Figure 7.

γ-Oryzanol ameliorates increased secretion of glucagon in HFD-fed mice and from murine isolated islets. (A) Plasma glucagon levels in HFD-fed mice treated with the indicated doses of γ-oryzanol (Orz) after a 4 h fast (20, 80 or 320 μg·g⁻¹ per body weight per day; n = 6). (B) Glucagon secretion in isolated pancreatic islets was decreased by γ-oryzanol (Orz; 0.2 or 2 μg·mL⁻¹) following the exposure to 25 mM glucose (n = 10; islets isolated from three mice were pooled and divided into indicated number of groups). (C) Glucagon secretion was stimulated by indicated concentrations of glucose (0, 1, 5, 10 and 25 mM). Amount of glucagon secretion was normalized against the cellular protein content. (D, E) Expression level of Drd2 and Drd3 in isolated islets, MIN6 and α-TC cells. Levels of mRNA expression for Drd2 (D) and Drd3 (E) in three types of cells (n = 12). The mRNA levels were determined by real-time PCR. The levels were normalized against those of Rn18s. **P < 0.01 versus islets, ^††P < 0.01 versus MIN6 cells. (F, G) In α-TC cells treated with γ-oryzanol (Orz; 2 or 10 μg·mL⁻¹) or haloperidol (10 μM), glucagon secretion was assessed following 5 mM glucose (F) or palmitate (0.25 and 0.5 mM following 16.7 mM glucose (G). *P < 0.05, **P < 0.01 versus HFD-fed mice, islets, or α-TC cells treated with vehicle (Veh). (H) IHC analyses of isolated pancreatic islets from HFD-fed mice treated with γ-oryzanol (Orz; 320 μg·g⁻¹·day⁻¹).
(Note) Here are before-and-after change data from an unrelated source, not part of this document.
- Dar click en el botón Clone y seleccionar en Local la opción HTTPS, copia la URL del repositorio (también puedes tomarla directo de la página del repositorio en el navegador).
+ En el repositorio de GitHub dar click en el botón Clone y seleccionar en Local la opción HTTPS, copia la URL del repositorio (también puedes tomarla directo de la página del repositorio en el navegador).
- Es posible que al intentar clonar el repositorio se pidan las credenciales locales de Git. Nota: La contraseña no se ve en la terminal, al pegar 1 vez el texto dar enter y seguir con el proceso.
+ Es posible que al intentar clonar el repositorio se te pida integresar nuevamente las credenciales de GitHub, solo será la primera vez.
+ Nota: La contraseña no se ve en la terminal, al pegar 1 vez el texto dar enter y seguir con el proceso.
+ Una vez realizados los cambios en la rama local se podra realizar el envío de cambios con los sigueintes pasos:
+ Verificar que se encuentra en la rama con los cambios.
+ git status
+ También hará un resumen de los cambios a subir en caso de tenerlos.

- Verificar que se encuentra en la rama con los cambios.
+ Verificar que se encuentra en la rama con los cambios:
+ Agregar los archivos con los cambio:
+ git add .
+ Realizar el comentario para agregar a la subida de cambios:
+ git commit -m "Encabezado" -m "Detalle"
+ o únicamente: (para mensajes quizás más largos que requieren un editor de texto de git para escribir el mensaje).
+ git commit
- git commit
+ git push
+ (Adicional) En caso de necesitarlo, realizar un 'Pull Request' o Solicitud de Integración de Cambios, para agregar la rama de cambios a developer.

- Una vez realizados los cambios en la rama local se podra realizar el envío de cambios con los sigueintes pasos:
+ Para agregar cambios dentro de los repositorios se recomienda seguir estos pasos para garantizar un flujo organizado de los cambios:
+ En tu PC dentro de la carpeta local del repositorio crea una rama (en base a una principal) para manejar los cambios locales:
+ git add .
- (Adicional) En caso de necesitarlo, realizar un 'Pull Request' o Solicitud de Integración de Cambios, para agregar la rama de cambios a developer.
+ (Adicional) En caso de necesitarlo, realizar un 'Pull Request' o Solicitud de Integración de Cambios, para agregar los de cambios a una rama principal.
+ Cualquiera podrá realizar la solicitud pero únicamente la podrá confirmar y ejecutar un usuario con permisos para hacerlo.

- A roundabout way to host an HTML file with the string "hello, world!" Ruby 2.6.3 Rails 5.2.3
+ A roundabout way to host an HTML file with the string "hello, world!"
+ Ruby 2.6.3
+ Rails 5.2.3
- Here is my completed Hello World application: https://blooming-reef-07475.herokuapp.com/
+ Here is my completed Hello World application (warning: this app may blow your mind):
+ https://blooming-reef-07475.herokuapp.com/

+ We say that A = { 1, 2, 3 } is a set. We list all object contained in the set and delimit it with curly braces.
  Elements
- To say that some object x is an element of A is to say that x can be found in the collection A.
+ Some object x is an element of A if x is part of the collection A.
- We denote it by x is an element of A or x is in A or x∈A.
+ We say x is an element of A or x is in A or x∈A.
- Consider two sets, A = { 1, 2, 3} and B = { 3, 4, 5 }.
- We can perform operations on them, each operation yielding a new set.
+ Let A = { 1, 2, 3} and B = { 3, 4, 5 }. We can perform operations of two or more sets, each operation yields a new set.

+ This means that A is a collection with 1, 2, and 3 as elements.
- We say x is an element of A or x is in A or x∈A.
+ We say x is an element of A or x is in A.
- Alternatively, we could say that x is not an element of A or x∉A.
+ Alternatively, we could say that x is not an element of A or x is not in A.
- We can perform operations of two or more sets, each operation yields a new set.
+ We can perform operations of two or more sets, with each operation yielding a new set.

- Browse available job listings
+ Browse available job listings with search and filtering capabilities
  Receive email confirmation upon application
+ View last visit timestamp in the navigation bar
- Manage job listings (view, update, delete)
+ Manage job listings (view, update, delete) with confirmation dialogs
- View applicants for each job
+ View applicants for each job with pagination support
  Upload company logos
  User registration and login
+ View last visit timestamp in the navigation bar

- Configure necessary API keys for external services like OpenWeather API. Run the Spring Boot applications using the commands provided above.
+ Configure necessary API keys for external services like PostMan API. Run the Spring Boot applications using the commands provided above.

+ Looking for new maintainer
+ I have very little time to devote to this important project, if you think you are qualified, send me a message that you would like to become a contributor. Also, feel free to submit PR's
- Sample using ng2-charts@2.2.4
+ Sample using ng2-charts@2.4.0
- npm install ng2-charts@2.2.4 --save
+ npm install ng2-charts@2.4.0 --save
Serial paraffin-embedded sections were stained with haematoxylin and eosin (H&E) (upper panel) or anti-insulin (middle panel), anti-glucagon (lower panel) antibodies. Scale bar, 50 μm; magnification, ×200. (I, J) The mean sizes of islets (I) and ratios of glucagon-positive α-cell areas to the total islet area (J) were calculated (n = 6–8). *P < 0.05, **P < 0.01 versus chow-fed mice. ^††P < 0.01 versus HFD-fed mice treated with vehicle (Veh). Data are expressed as means ± SEM.